Gabriele Pochhammer hatte bereits die Möglichkeit, die olympische Reitanlage in Versailles einmal unter die Lupe zu nehmen.

Heute also ergab sich die Gelegenheit, die olympische Turnieranlage in Versailles zu inspizieren. Nach einigen Irrfahrten rund um den Park fand ich auch unseren Presse-Parkplatz, der ein bisschen aussah wie in Badminton oder Haras du Pin: Wehe, wenn es weiter regnet wie heute morgen, dann wird es eng, bzw. tief. Aber es soll ja ab jetzt schön werden. Die Vorberichte haben nicht getäuscht: Das Ambiente ist atemberaubend. Wenn man die Stufen zur Tribüne hinaufsteigt, und sich die Kulisse der Reitarena auftut, ganz in der Ferne das Versailler Schloss, dann kann einem schon der Atem stocken. Leider muss die Presse mal wieder ganz in die oberste Reihe klettern, dort wo im Opernhaus die billigsten Plätze sind. Von dort wird man die Reiter nur als kleine Playmobile wahrnehmen. Und bei tiefhängenden Wolken verschwinden wir wahrscheinlich im Nebel. Auf der ganzen temporären Tribüne gibt es keinerlei Bedachung, die vor den Unbillen des Wetters schützen könnte, aber bei Regen sollen wir Plastikhüllen für die Computer bekommen. „Wir helfen Euch, wie man sie anlegt“, versprach David, der nette Engländer, der uns schon in London dasselbe Tribünen-Desaster schmackhaft machen musste. Immerhin, anders als 2012, sind die Abreiteplätze von allen Seiten einsehbar. In London waren sie mit blickdichten Planen umgeben, das hatte damals für viel Unmut gesorgt und Fragen aufgeworfen, warum Reiter eigentlich nicht beim Abreiten gesehen werden sollen oder wollen. Manchmal hilft meckern eben doch.
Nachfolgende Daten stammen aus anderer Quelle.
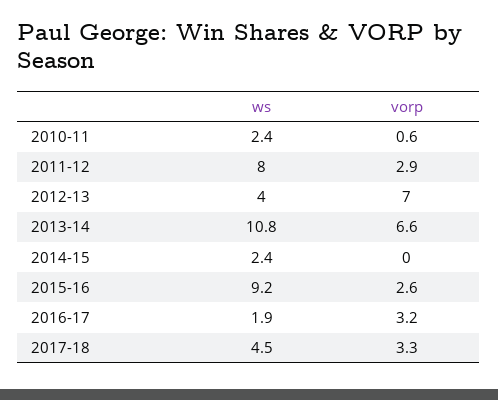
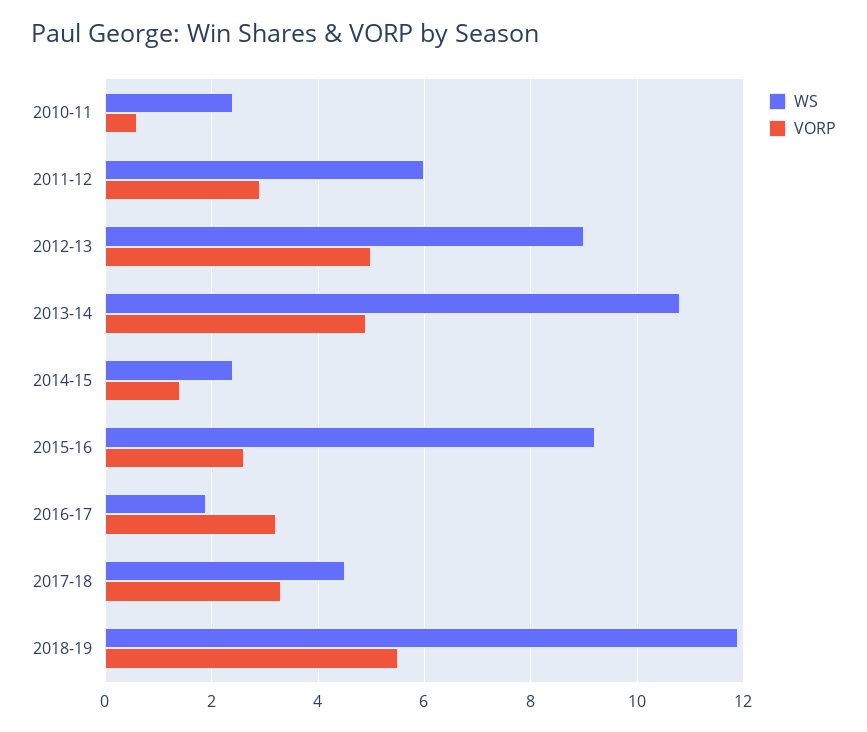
ws, 2011-12: 8 -> 6
ws, 2012-13: 4 -> 9
vorp, 2012-13: 7 -> 5
vorp, 2013-14: 6.6 -> 5
vorp, 2014-15: 0 -> 1.5
ws, 2018-19: none -> 12
vorp, 2018-19: none -> 5.5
Salon-Version der Vielseitigkeit

Von der Tribüne fällt der Blick auf den Grand Canal, der am Ende in einen großen See mündet. Drum herum und zum Teil den Kanal entlang gruppieren sich die Geländehindernisse, alle toll einzusehen für die Besucher durch die höher gelegenen baumumsäumten Uferwege. Die Geländestrecke soll ja sehr schwer sein, wurde mir von Experten berichtet, die schon da waren, aber das konnte ich an den einzelnen Sprüngen, die ich sehen konnte, schwer beurteilen. Sie sind ja auch noch nicht endgültig fertig gestaltet und ausgeflaggt. Zu sehen sind massive Konstrukte und zahlreiche gelbe und rote MIMs, also Sicherheitsvorrichtungen, die bei heftigem Anschlagen ausgelöst werden. Kostet elf Punkte, manchmal auch olympisches Gold, siehe Michi Jung in Tokio.

Alles wunderschön und edel, hat nur mit „querbeet“ und „Busch“ wenig zu tun, sozusagen die Salon-Version der Vielseitigkeit.  Bilder von den beiden Pontons, über die Reiter und Pferde müssen, gibt es ja schon vom Testevent. Ich bin heute über den Fußgänger-Ponton gegangen und fand, er schwankte doch ganz schön. Alle paar Meter ein Rettungsring und Anweisungen, wie man ins Wasser gefallene Nichtschwimmer reanimiert. Zum Glück können ja Pferde von Natur aus schwimmen.

st-georg.de

Noch mehr erste Eindrücke von der olympischen Reitanlage in Versailles. (© st-georg.de)

Acht Stunden Eröffnungsstress

Nachmittags schauten auch FN-Sportchef Dennis Peiler und Reisemanager André Schoppmann im Pressezentrum vorbei. Sie mussten heute im olympischen Dorf für die Reiter noch Berge von Ausrüstung etc. abholen. Eine Menge Zeugs, aber für alle zusammen nur zwei Parkscheine. Das kann eng werden, weil die Reiter ja nicht im weit entfernten Athleten-Dorf, sondern im Lidl-Tagungshotel näher an Versailles wohnen. Wie schon in anderen Jahren werden die Vielseitigkeitsreiter der Eröffnungsfeier fernbleiben müssen, weil schon am nächsten Tag, am 27. Juli, die Dressur beginnt. Stundenlang vorher müssen die Athleten da sein, das wird ein Schlauch. „Acht Stunden für die ganze Veranstaltung muss man rechnen“, sagt Peiler. Dafür werden die Springreiter extra aus Deutschland anreisen, und zwar mit dem Zug, berichtet er. Am nächsten Tag geht es zurück, so ist jedenfalls der Plan. Ihre Wettkämpfe beginnen am Mittwoch, den 31. Juli mit dem Trainingsspringen.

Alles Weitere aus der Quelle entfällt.